Data to use:
***

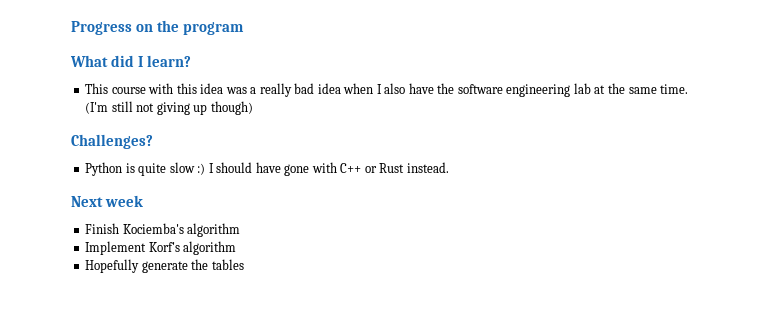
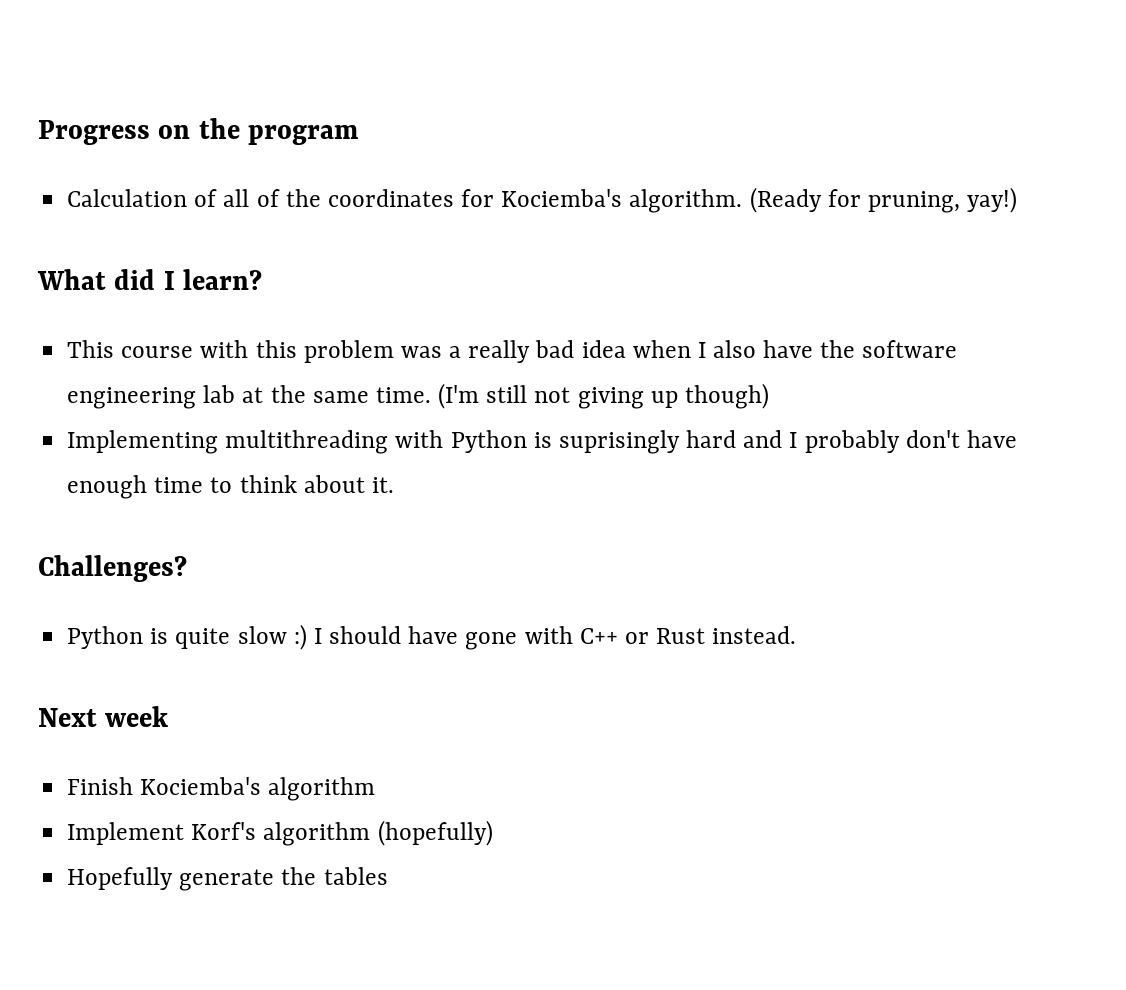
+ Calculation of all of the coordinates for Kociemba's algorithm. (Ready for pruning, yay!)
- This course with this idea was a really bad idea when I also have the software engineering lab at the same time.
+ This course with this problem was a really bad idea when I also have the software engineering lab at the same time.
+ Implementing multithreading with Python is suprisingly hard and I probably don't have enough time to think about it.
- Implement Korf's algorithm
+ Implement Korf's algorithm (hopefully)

***

All lines from the one containing "with this problem" through the final line of the records above are to be set down exactly, and no other line is to appear.

Answer area:
+ This course with this problem was a really bad idea when I also have the software engineering lab at the same time.
+ Implementing multithreading with Python is suprisingly hard and I probably don't have enough time to think about it.
- Implement Korf's algorithm
+ Implement Korf's algorithm (hopefully)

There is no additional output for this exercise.